American nationalists celebrate throughout the UDA at the coming to fruition of a dream they have nurtured since the uprising of the 1770s. That attempt at secession from the British Empire had fallen apart when rebel leader Thomas Jefferson refused to excise a passage condemning the African slave trade from his proposed declaration of independence and the insurgents' "Continental Congress" broke apart over the issue. A second rebellion, launched by slaveholding Southerners after Britain outlawed slavery throughout the Empire in 1838, had likewise failed. But the power of the nominally subject North American colonies had grown steadily, and the terrible generation of the 1914-1942 World War, when Britain, Spain and Japan had battled for their lives against Imperial Germany, Austria-Hungary, and the totalitarian republics of France and Russia had only strengthened North America while badly weakening the Home Islands. At the same time, North American awareness of the colonies' strength had combined with a growing resentment of being ruled, however loosely, by a distant monarch to revive the movement for independence. At the close of the war, Americans had been in a position to press London for sovereignty, and Churchill, whose mother had been American and who had left England in 1913 following a bitter dispute with his father Lord Randolph Churchill, had been among the most eloquent and forceful advocates for the cause.
February 29
In 1808, the "Leap Year Day Massacre": American settlers in the Ohio Territory are attacked by hostile Indian tribes.

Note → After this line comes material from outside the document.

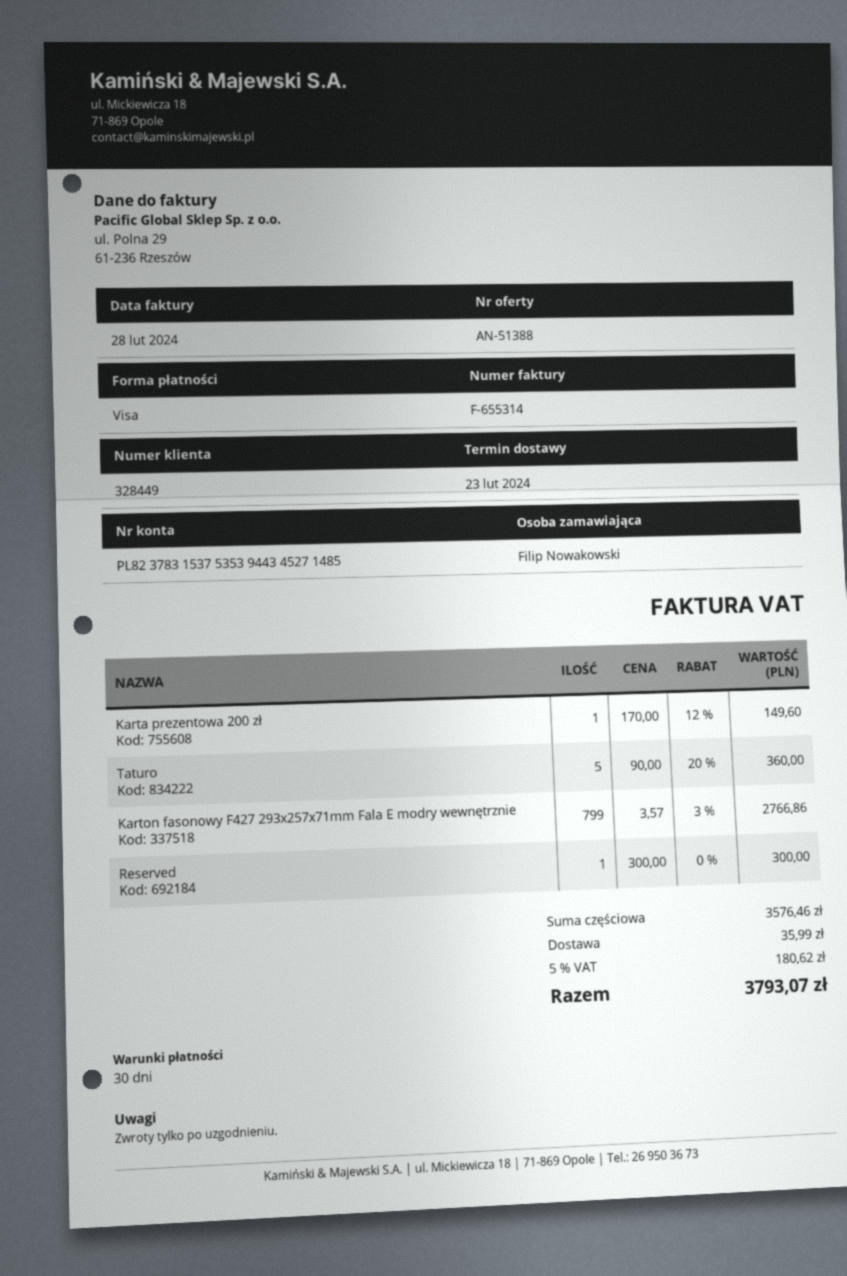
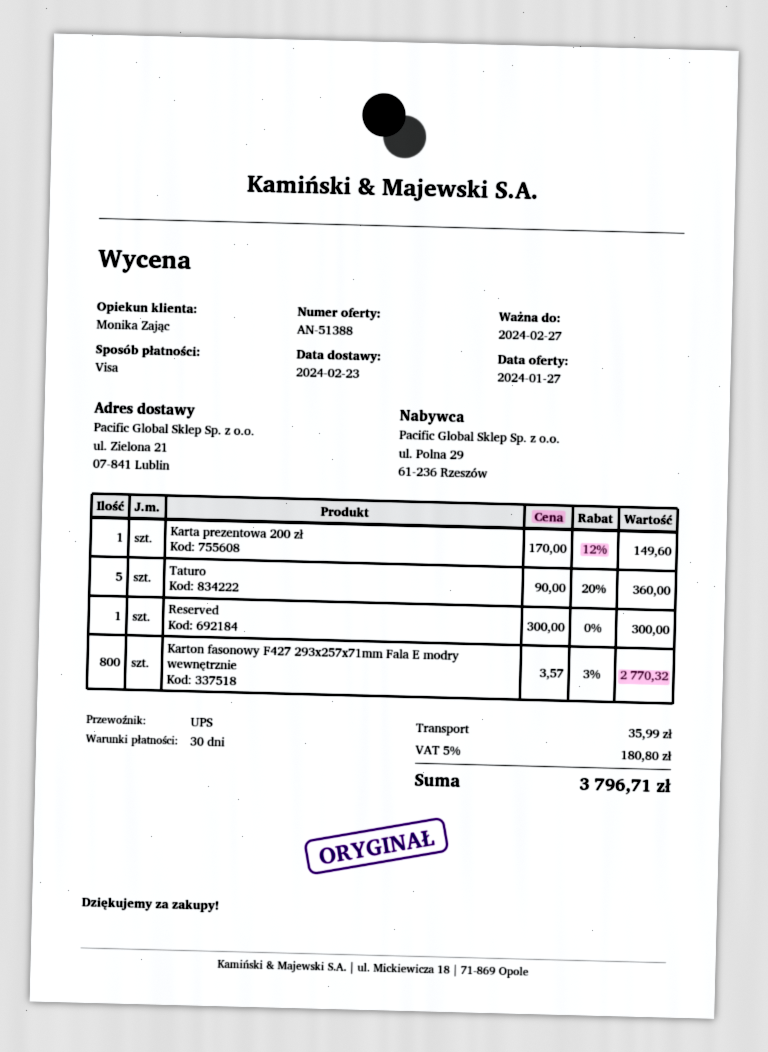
Karton fasonowy F427 293x257x71mm Fala E modry wewnętrznie: 799 x 3.57 - 3% = 2766.86 -> 800 x 3.57 - 3% = 2770.32
tax: 5% = 180.62 -> 5% = 180.80
total: 3793.07 -> 3796.71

Leap Year Day MassacreMany are killed. When news of the slaughter reaches colonial authorities, British troops are dispatched to "restore order" and avenge the settlers' deaths. Dozens of Indian villages will be burned to the ground and their inhabitants killed. In the aftermath, the British will repudiate the tacit understanding which had existed between them and the tribes that white settlement would be restricted and the natives' sovereignty respected.
Ohio will be formally organized as a British colonial province, and the offending tribes' lands will be confiscated.
The result of this action will be a series of bloody so-called "Indian Wars" which will seriously harm relations with what had been friendly tribes in Ohio and the neighboring Michigan Territory. As one result, British negotiations to acquire formal sovereignty over Michigan will collapse. They will not be resumed for more than twenty years, after the deaths of several key tribal chiefs.
June 20
In 1837, following the death of England's King William IV, Princess Victoria becomes Queen of England. Queen Victoria Crowned by Eric Lipps
She will be the first British queen to rule in her own right since the death of Queen Anne in 1714.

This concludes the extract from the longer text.